TTT102: Sheffield

The University of Sheffield.

Supported by the London Mathematical Society.

Date

27 February 2017

Speakers

Nick Kuhn (University of Virginia)
Hurewicz maps for infinite loopspaces

Abstract: In a 1958 paper, Milnor observed that then new work by Bott allowed him to show that the n-sphere admits a vector bundle with non-trivial top Stiefel-Whitney class precisely when n=1, 2, 4, 8.  This can be interpreted as a calculation of the mod 2 Hurewicz map for the classifying space BO, which has the structure of an infinite loopspace. 

I have been studying such Hurewicz maps for generalised homology theories by relating the Adams filtration of the domain to a filtration of the range coming from Andre-Quillen homotopy calculus. When specialised to ordinary mod p homology, my general results have some tidy consequences, including Milnor's theorem and a variant with ko replaced by tmf.

Dirk Schuetz (Durham)
Computing Steenrod squares in Khovanov cohomology

Abstract: In recent work Lipshitz and Sarkar constructed a stable homotopy type for Khovanov cohomology, thus introducing cohomology operations to it.
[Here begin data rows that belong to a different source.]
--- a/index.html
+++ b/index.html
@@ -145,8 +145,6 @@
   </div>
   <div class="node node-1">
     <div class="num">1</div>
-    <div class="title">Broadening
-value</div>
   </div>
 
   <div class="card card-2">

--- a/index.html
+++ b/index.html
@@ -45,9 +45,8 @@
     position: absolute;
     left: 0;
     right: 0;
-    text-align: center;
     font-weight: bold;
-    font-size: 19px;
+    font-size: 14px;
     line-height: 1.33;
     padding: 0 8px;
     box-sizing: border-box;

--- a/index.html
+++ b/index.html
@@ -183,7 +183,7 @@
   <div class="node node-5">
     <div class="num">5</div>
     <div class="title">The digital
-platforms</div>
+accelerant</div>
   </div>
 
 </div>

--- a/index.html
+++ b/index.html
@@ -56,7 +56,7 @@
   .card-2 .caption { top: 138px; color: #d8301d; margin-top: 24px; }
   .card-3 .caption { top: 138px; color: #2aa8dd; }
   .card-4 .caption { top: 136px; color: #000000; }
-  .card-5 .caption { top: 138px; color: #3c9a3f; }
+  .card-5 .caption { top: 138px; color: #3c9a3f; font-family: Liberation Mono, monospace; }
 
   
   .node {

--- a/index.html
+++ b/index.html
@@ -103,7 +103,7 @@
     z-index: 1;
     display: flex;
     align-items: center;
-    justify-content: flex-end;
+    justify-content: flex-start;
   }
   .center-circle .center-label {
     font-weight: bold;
They showed that the second Steenrod square is non-trivial for many non-alternating knots, and used it to refine the Rasmussen invariant.
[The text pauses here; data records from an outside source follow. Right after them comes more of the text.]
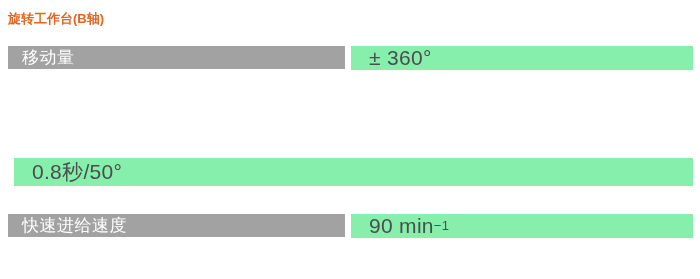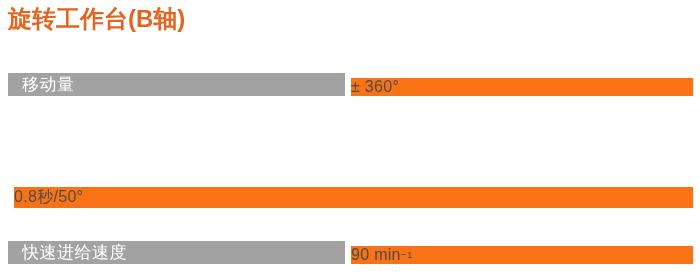--- a/index.html
+++ b/index.html
@@ -25,7 +25,7 @@
     position: absolute;
     left: 8px;
     top: 5px;
-    font-size: 24px;
+    font-size: 13px;
     line-height: 28px;
     font-weight: bold;
     color: #e2661f;

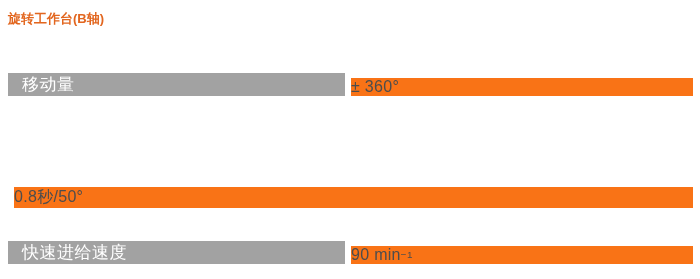--- a/index.html
+++ b/index.html
@@ -42,7 +42,7 @@
 
   .spec-row {
     display: flex;
-    align-items: flex-end;
+    align-items: flex-start;
     height: 50px;
     margin-bottom: 6px;
     padding-left: 8px;

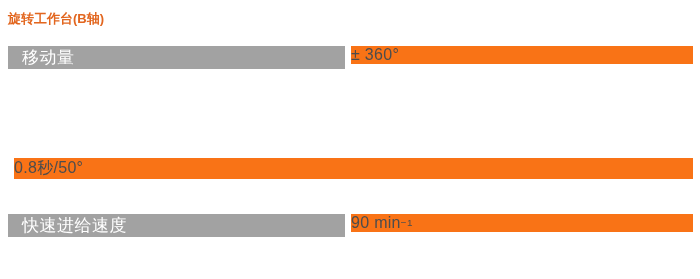--- a/index.html
+++ b/index.html
@@ -75,12 +75,12 @@
 
   .cell-value {
     flex: 1 1 auto;
-    background: #f97316;
+    background: #86efac;
     color: #4d4d4d;
-    font-size: 16px;
+    font-size: 21px;
     display: flex;
     align-items: center;
-    padding-left: 0;
+    padding-left: 18px;
     box-sizing: border-box;
     letter-spacing: 0.3px;
   }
Nevertheless, computations become very time-intensive once a knot has more than 15 crossings. We will discuss techniques to improve computations for more complicated knots and how they can be used to identify the resulting stable homotopy types.

Jeff Giansiracusa (Swansea)
Exterior algebra and Plucker coordinates in tropical geometry

Abstract: Any Grassmannian Gr(d,n) admits an embedding in projective space called the Plucker embedding, and exterior algebra provides an elegant description of this embedding. In this talk I will present an analogue of this picture for the combinatorial objects called (valuated) matroids, which are the basic building blocks of tropical geometry.

A valuated matroid can be thought of as an object defined over the tropical idempotent semiring T by a tropical analogue of Plucker coordinates. I will describe how to define a tropical analogue of exterior algebra and use this to give a new cryptomorphic description of valuated matroids.

The main result is that a d-multivector w is a valuated matroid if and only if the quotient of T^n that is dual to the kernel of wedging with w has d-th exterior power free of rank 1. This gives a projective embedding of the Dressian (the space of all valuated matroids) in a tropical projective space and also provides it with a modular interpretation.